Wave-particle duality

During the 1600’s, debate arose about the nature and composition of light. Three different theories of light were proposed: Pierre Gassendi proposed a particle theory of light, René Descartes proposed that light was a disturbance of the plenum (the continuous substance of which the universe was composed), and Robert Hooke published a wave theory of light. The particle theory and wave theory where preferred over the plenum theory, and these where continually expanded and changed until Max Planc’s new theory of black-body radiation, which was published in 1900. This new theory was updated regularly by Planc and eventually led Einstein to the discovery of the photoelectric effect.

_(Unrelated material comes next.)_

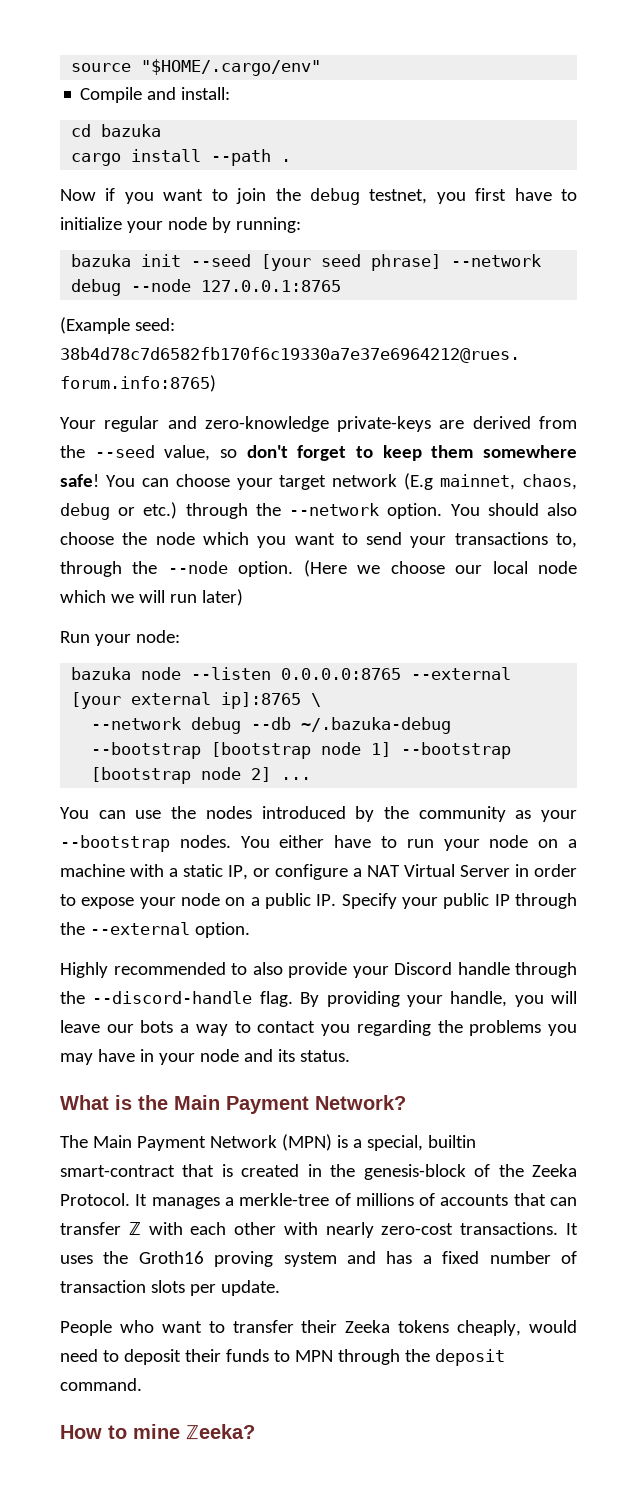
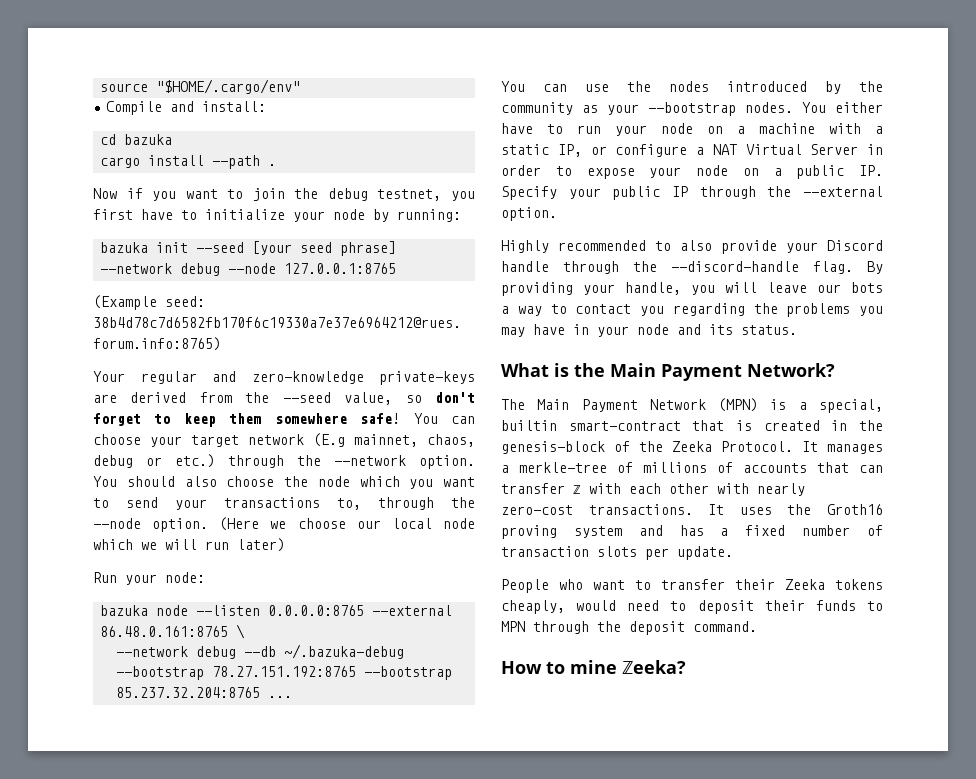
[71,692,302,709] [your external ip]:8765 -> [100,626,229,637] 86.48.0.161:8765
[211,742,512,759] [91,767,272,784] [bootstrap node 1] --bootstrap [bootstrap node 2] -> [212,666,453,680] [116,687,261,698] 78.27.151.192:8765 --bootstrap 85.237.32.204:8765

The photoelectric effect occurs when light emitted on a metal surface supplies enough energy to produce an electric current. This only takes place if the incoming light exceeds a specific frequency, independent on the brightness of the light. The wave theory suggests that the brightness of a lightsource is indicative of the energy it possesses; using this to explain the photoelectric effect, bright light, irrespective of its frequency should be able to provide sufficient energy to evoke an electric current. This phenomenon highlights an obvious flaw in the wave theory, as the photoelectric effect demonstrates that brightness has no relation to the energy of the incoming radiation.

If, however, light is thought to consist of particles, brightness becomes proportional to the number of photons passing a point in space in a given time interval. Each photon then contains its own frequency and energy, and if this frequency is less than the required amount, irrespective of the number of photons passing to the metal, these would not dislodge any electrons, and no current would be produced.

The wave-particle theory explains how light travels as particles, photons, and these can behave as in a wavelike manner, each with their own wavelength. This theory also allows us to disregard either the particle or wave portion, to explain a certain phenomena, such as diffraction.

Skin effects due to sun radiation

Human skin inevitably ages as we pass through time. By taking preventative measures, we are able to slow down the formation of wrinkles and loosening skin. The sun (UVR) is known to cause premature aging of the skin, as the ultraviolet radiation that isn’t absorbed by chrompohores in the skin can pass through to the dermis. Here it can cause collagen and elastin fibres to break down prematurely. Collagen and elastin fibres are both major fibrous proteins, collagen is a main component of the extracellular matrix and provides extracellular structure. Collagen is present in dental material, bones, cartilage and skin, where it provides strength and elasticity. Elastin fibres are also a major fibrous protein, but only provide elasticity. When these proteins break, strength and elasticity are lost within the skin, wrinkles appear, and the skin can become loose and sag.

Dehydration occurs when there is an imbalance between the loss and intake of fluid. Chronic loss of fluid (water) is found to result in dry scaly skin. Rapid changes in temperature, cool or dry weather may also result in dehydration.

References

  • Einstein, A (1905). ‘Zur Elektrodynamik bewegter Korper’. Annalen der Physik. (English translation: On the Electrodynamics of Moving Bodies) Vol 17, pp. 891-921.
  • Greiner, W (2001). Quantum Mechanics: An Introduction, 4th Edition. Springer.
  • Giancoli, D C (2004). Physics: Principles and Appliations, 6th ed. Prentice Hall.